Sinn Féin have flat out denied that Donald Trump once donated to their party. The statement came after Micheál Martin, the leader of Fianna Fáil (Ireland’s second biggest party), used to President’s presence at a $200 per head Manhattan fundraiser to tease the party.
“President Trump’s knowledge of Ireland remains roughly on a par with that when he was welcomed to a Sinn Féin fundraiser by Deputy Gerry Adams,” Martin told Dáil Éireann (Ireland’s Parliament).
“On that occasion, a couple of months before the Canary Wharf bombing, Deputy Gerry Adams spoke admiringly of Trump, even saying Sinn Féin was happy to play ‘the Trump card’.”
Martin’s speech was a revelation for Taoiseach (Prime Minister) Leo Varadkar who smirked that he was, “fascinated to hear that President Trump attended a Sinn Féin fundraiser” and that the remarks had left him “very curious”.
However the party moved quickly to dispel any illusions that the billionaire had given them any kind of financial support in 1995 and said Trump had merely graced them with his presence.
“Donald Trump attended that Sinn Féin event in New York in 1995, but did not make a donation to the party.
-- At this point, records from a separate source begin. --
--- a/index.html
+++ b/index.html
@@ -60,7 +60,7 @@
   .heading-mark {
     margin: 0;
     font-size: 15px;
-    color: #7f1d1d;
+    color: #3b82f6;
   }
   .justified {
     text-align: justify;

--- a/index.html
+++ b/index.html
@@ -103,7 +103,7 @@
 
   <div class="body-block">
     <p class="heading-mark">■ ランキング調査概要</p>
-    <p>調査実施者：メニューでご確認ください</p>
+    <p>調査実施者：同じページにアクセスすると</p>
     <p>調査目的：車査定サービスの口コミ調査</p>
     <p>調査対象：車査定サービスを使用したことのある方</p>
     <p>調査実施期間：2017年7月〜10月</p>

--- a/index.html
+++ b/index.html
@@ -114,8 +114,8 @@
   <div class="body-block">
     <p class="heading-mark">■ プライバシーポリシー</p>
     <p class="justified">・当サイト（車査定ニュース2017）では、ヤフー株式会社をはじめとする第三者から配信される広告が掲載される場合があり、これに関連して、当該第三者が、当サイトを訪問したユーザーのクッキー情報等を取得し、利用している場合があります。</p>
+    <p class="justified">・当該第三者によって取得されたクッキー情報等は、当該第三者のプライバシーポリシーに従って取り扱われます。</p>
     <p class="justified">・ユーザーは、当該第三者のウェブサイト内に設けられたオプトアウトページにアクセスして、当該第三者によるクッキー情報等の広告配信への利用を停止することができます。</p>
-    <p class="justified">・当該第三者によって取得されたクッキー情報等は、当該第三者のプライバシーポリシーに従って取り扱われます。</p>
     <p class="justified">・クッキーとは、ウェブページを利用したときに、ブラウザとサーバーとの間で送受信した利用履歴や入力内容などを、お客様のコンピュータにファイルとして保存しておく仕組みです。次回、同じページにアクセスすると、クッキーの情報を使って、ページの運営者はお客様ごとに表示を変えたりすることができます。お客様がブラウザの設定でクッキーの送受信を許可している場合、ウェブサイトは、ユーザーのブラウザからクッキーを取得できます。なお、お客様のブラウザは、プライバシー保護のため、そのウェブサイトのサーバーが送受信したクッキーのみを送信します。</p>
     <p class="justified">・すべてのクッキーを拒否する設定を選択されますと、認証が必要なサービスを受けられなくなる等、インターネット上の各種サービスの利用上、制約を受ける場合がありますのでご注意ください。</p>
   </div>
He has not attended any subsequent events and has never donated money to Sinn Féin,” a spokesperson told The Journal.ie.
Trump’s presence has previously lead to accusations of hypocrisy as at the time Sinn Féin was the political wing of the IRA - an organization that been historically committed to uniting Ireland through armed struggle, albeit on a ceasefire in 1995.
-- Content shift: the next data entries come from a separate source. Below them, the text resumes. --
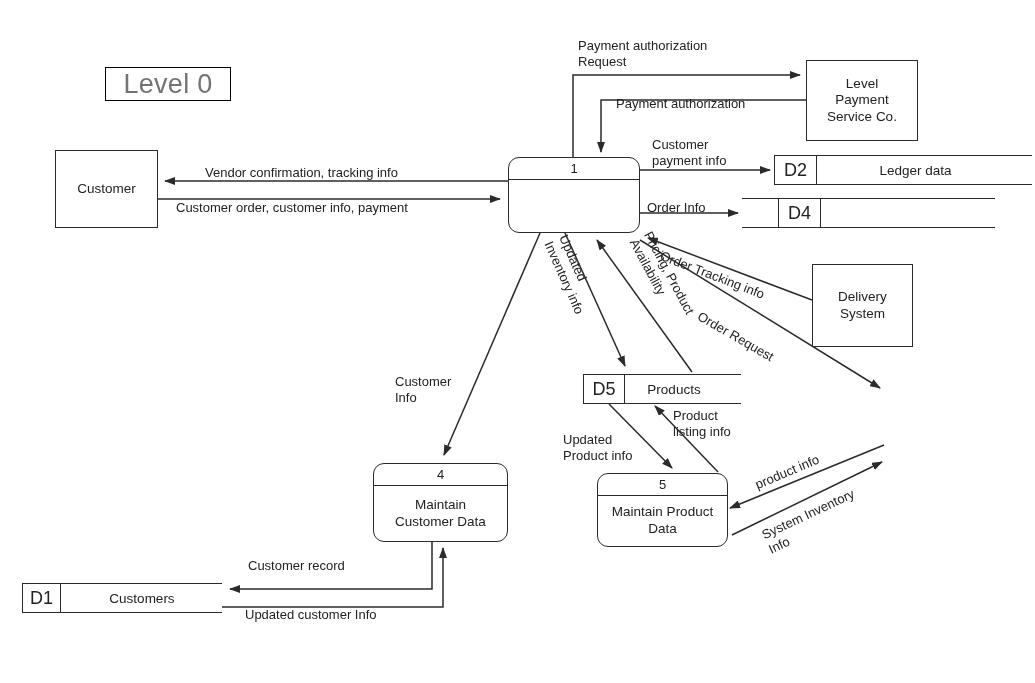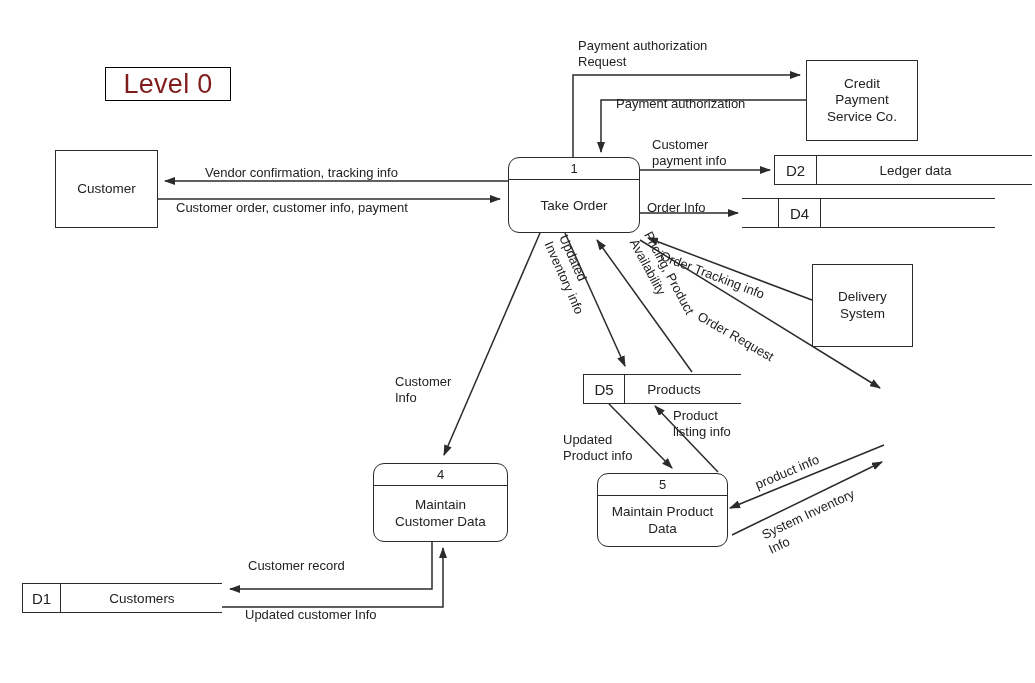--- a/index.html
+++ b/index.html
@@ -50,7 +50,7 @@
     justify-content: center;
     font-size: 27px;
     letter-spacing: 0.3px;
-    color: #7f1d1d;
+    color: #737373;
   }
 
   .process {

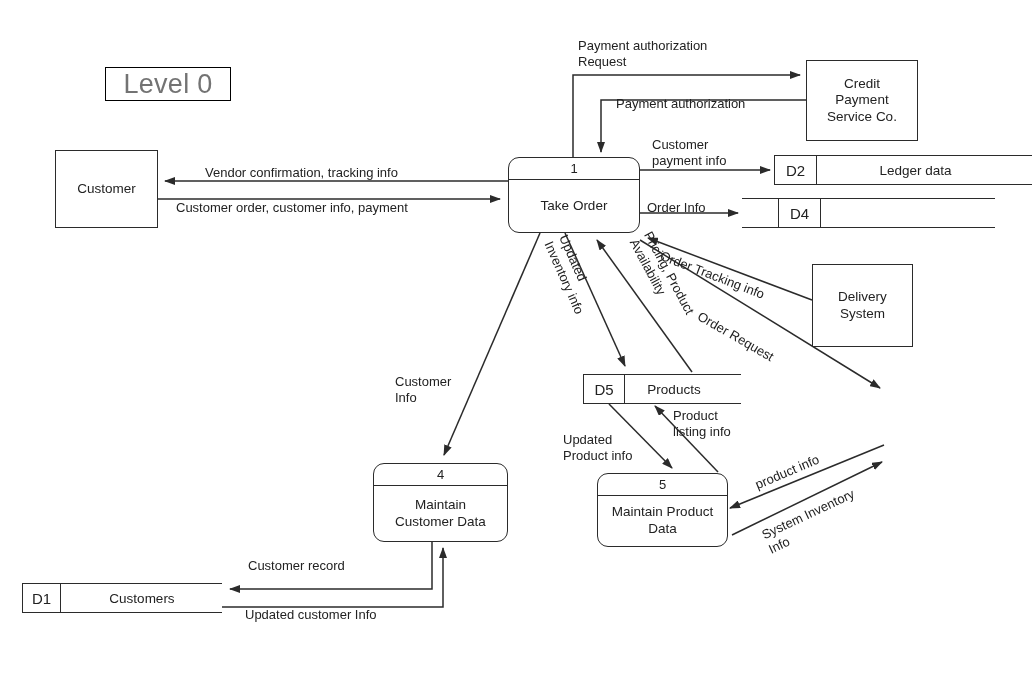--- a/index.html
+++ b/index.html
@@ -181,7 +181,7 @@
   </div>
 
   <div class="ext-entity" style="left:806px; top:60px; width:112px; height:81px;">
-    <span style="white-space:pre-line;">Credit
+    <span style="white-space:pre-line;">Level
 Payment
 Service Co.</span>
   </div>

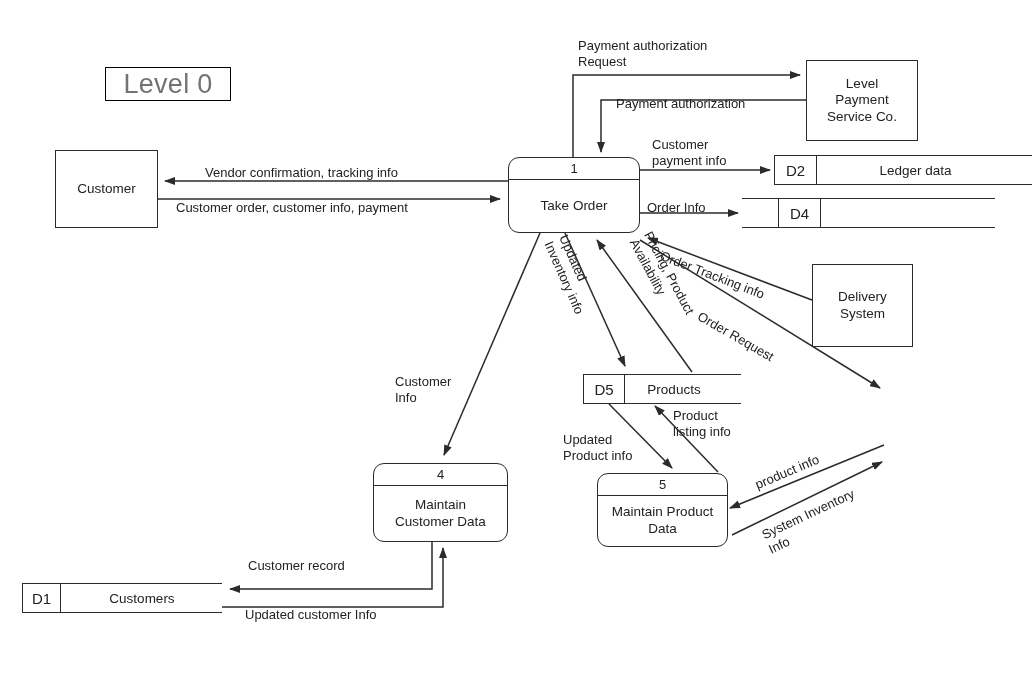--- a/index.html
+++ b/index.html
@@ -101,7 +101,7 @@
     display: flex;
     align-items: center;
     justify-content: center;
-    font-size: 15px;
+    font-size: 18px;
     color: #222;
   }
   .store .sname {

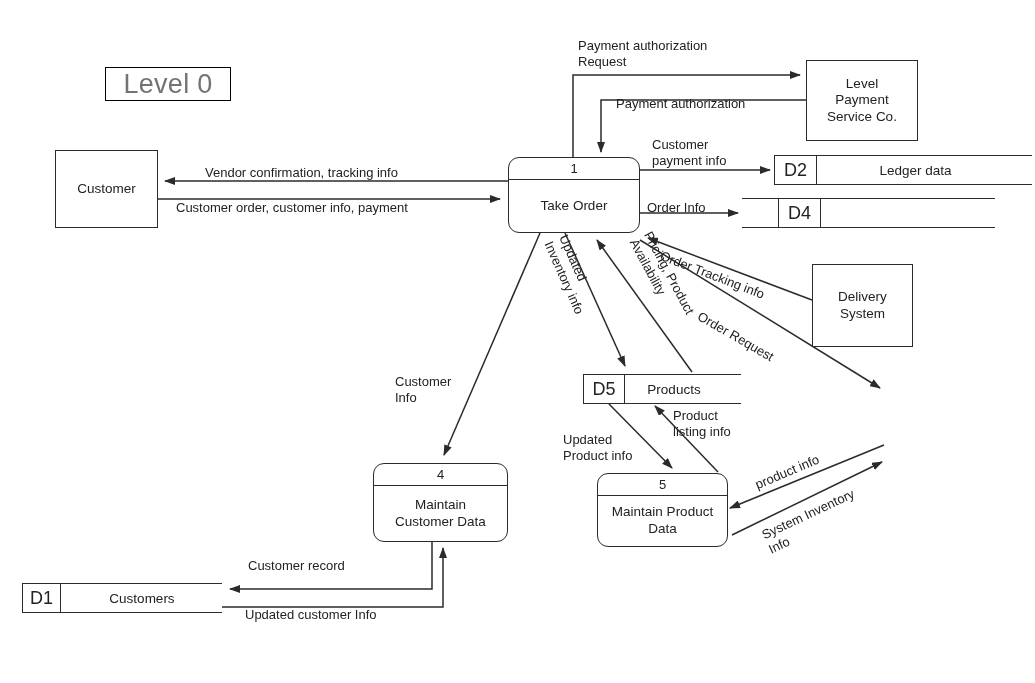--- a/index.html
+++ b/index.html
@@ -194,7 +194,6 @@
 
   <div class="process" style="left:508px; top:157px; width:132px; height:76px;">
     <div class="pnum">1</div>
-    <div class="pname" style="white-space:pre-line;">Take Order</div>
   </div>
 
   <div class="process" style="left:373px; top:463px; width:135px; height:79px;">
Whilst the President has taken a tough line of Islamist terrorism - introducing a ban on people from several Muslim majority nations and calling for the reintroduction of torture for suspected terrorists - video footage suggests he was felt at ease attending an event for an organization that explicitly supported terrorism.
The 1995 event took place mere months before an IRA detonated a bomb in Canary Wharf that killed two people and injured a 100.
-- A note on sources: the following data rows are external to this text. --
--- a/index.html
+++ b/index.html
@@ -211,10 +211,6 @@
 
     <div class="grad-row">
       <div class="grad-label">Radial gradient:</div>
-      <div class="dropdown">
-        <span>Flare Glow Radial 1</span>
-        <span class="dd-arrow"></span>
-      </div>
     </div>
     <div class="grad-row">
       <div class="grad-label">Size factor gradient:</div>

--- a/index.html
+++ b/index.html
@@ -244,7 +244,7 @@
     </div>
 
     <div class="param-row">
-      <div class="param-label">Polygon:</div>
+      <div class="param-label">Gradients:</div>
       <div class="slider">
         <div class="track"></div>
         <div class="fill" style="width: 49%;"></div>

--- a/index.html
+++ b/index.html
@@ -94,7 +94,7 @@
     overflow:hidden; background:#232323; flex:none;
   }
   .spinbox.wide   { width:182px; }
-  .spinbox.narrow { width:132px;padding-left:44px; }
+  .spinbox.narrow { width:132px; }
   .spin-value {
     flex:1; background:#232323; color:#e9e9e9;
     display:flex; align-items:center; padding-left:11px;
At the fundraiser Adams, who was on his first trip to the United States, singled out Trump and said, “This is not the Trump Tower, but I think I would…” before moving over to shake Trump’s hand.
Trump then gave a wave to the crowd who cheered him.
At the time The Guardian speculated that Trump, “would have seen a group of demonstrators protesting ongoing IRA violence, including victims of the 1993 Shankill bomb massacre in which 10 people died.“There were also protests from the relatives of Catholics who had been shot, beaten and exiled by the IRA even after the organization declared its first ceasefire on August 31, 1994.”